Friday, September 16, 2005

Train Wrecks - Part II

Previously, I discussed organizational "train wrecks" and how to see them coming. But what happens when, in spite of your forward vision, you still find yourself caught up in a wreck? The best way to survive a train wreck is to avoid it:
  • Be aware of common kinds of failures
  • Be able to compare to previous experiences
  • Provide the motivation and time to look for early symptoms
  • Enhibit a culture that listens to “whistleblowers”

If you are faced with a project that is already a train wreck, you have to:

  • Change the train’s direction
  • Slow the train
  • Stop the train crash, and admit failure (learn)
  • Crash, and pretend you meant to crash

The only things we can do when we are in a train wreck is to:

  • Add resources
  • Cut something
  • Change something
  • When you are in the middle of the train wreck you should not focus on the "lost" cost (what we have already spent and what has happened), but work with what is in the present.
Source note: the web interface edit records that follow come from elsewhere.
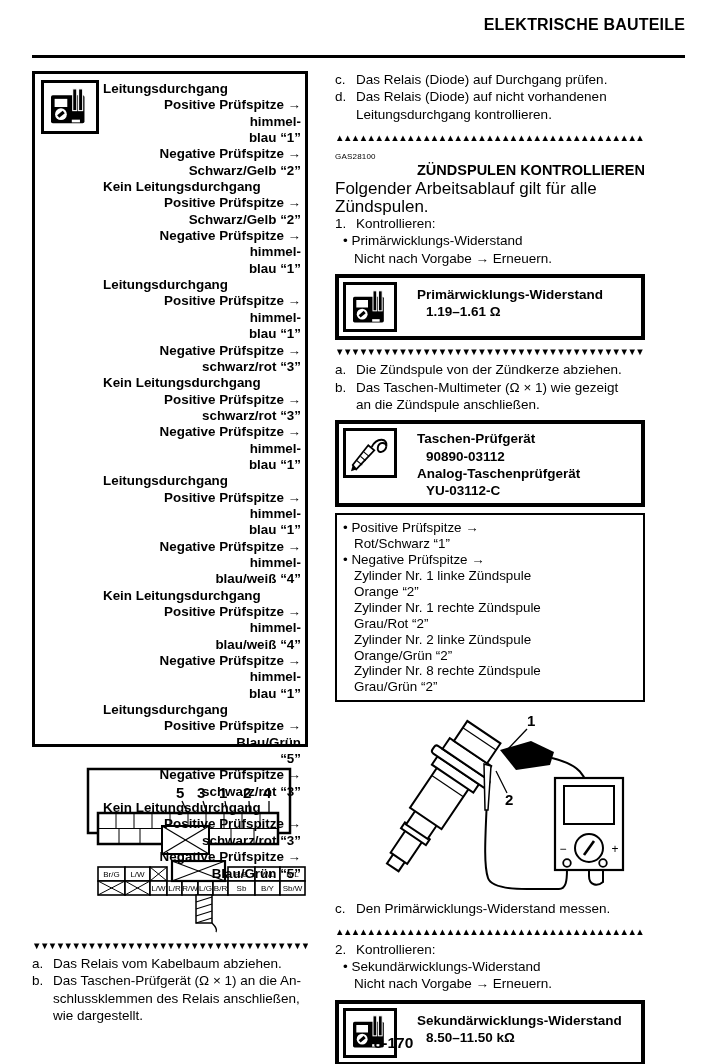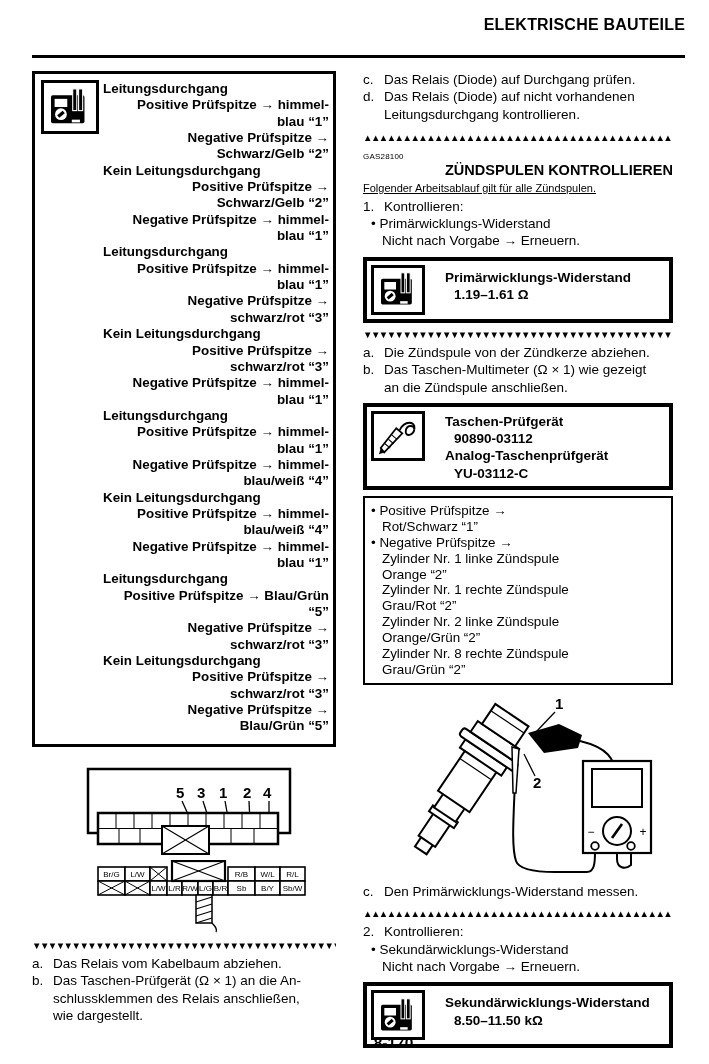--- a/index.html
+++ b/index.html
@@ -5,21 +5,21 @@
   html,body{margin:0;padding:0;}
   body{
     width:709px;height:1064px;background:#fff;color:#000;
     font-family:"Liberation Sans",sans-serif;position:relative;overflow:hidden;
     -webkit-font-smoothing:antialiased;
   }
   .page{padding:16px 24px 0 32px;}
   .title{font-size:16px;font-weight:bold;text-align:right;letter-spacing:.2px;}
   .rule{height:3px;background:#000;margin-top:21px;}
   .cols{display:flex;gap:27px;margin-top:13px;align-items:flex-start;}
-  .col-left{width:304px;flex:none;}
+  .col-left{width:276px;flex:none;}
   .col-right{width:310px;flex:none;}
 
   
   .cbox{border:3px solid #000;position:relative;height:656px;padding:7px 4px 7px 8px;}
   .cbox .icon-cell{position:absolute;top:6px;left:6px;width:52px;height:48px;border:3px solid #000;
     display:flex;align-items:center;justify-content:center;}
   .cbox-lines{margin-left:60px;font-weight:bold;font-size:13.4px;line-height:16.35px;}
   .cbox-line.lvl1{padding-left:13px;text-align:right;}
 
   
@@ -36,21 +36,21 @@
   .step-label{width:21px;flex:none;}
   .step-body{flex:1;}
 
   .bullet-line{font-size:13.5px;line-height:17.4px;padding-left:8px;}
   .bullet-line::before{content:"• ";}
   .action-line{font-size:13.5px;line-height:17.4px;padding-left:19px;}
 
   
   .sec-code{font-size:8px;line-height:9px;margin-top:8px;letter-spacing:.2px;}
   .sec-title{font-size:14.5px;font-weight:bold;line-height:17px;margin:1px 0 1px 0;text-align:right;}
-  .sec-intro{font-size:11px;line-height:17.4px;text-decoration:underline;}
+  .sec-intro{font-size:17px;line-height:17.4px;}
 
   
   .specbox{border:4px solid #000;padding:4px;display:flex;gap:20px;margin:7px 0 4px 0;}
   .specbox .icon-cell{width:48px;height:44px;border:3px solid #000;flex:none;
     display:flex;align-items:center;justify-content:center;}
   .spec-text{font-weight:bold;font-size:13.5px;line-height:17.2px;padding-top:4px;}
   .spec-text .lvl1,.spec-value{padding-left:9px;}
 
   .toolbox-text{font-weight:bold;font-size:13.5px;line-height:17.2px;padding-top:2px;}
   .toolbox-text .lvl1{padding-left:9px;}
Bottom line? Some people think you can avoid a train wreck by simply not riding the train, but that's the easy way out. Look at the picture...and remember the people passing by on the street are also impacted by the wreck (maybe more so than the people on the train). Projects that do have no risk also offer little or no upside opportunity for the people on the project. The art is to manage risk and to ensure that risk doesn't become wreck.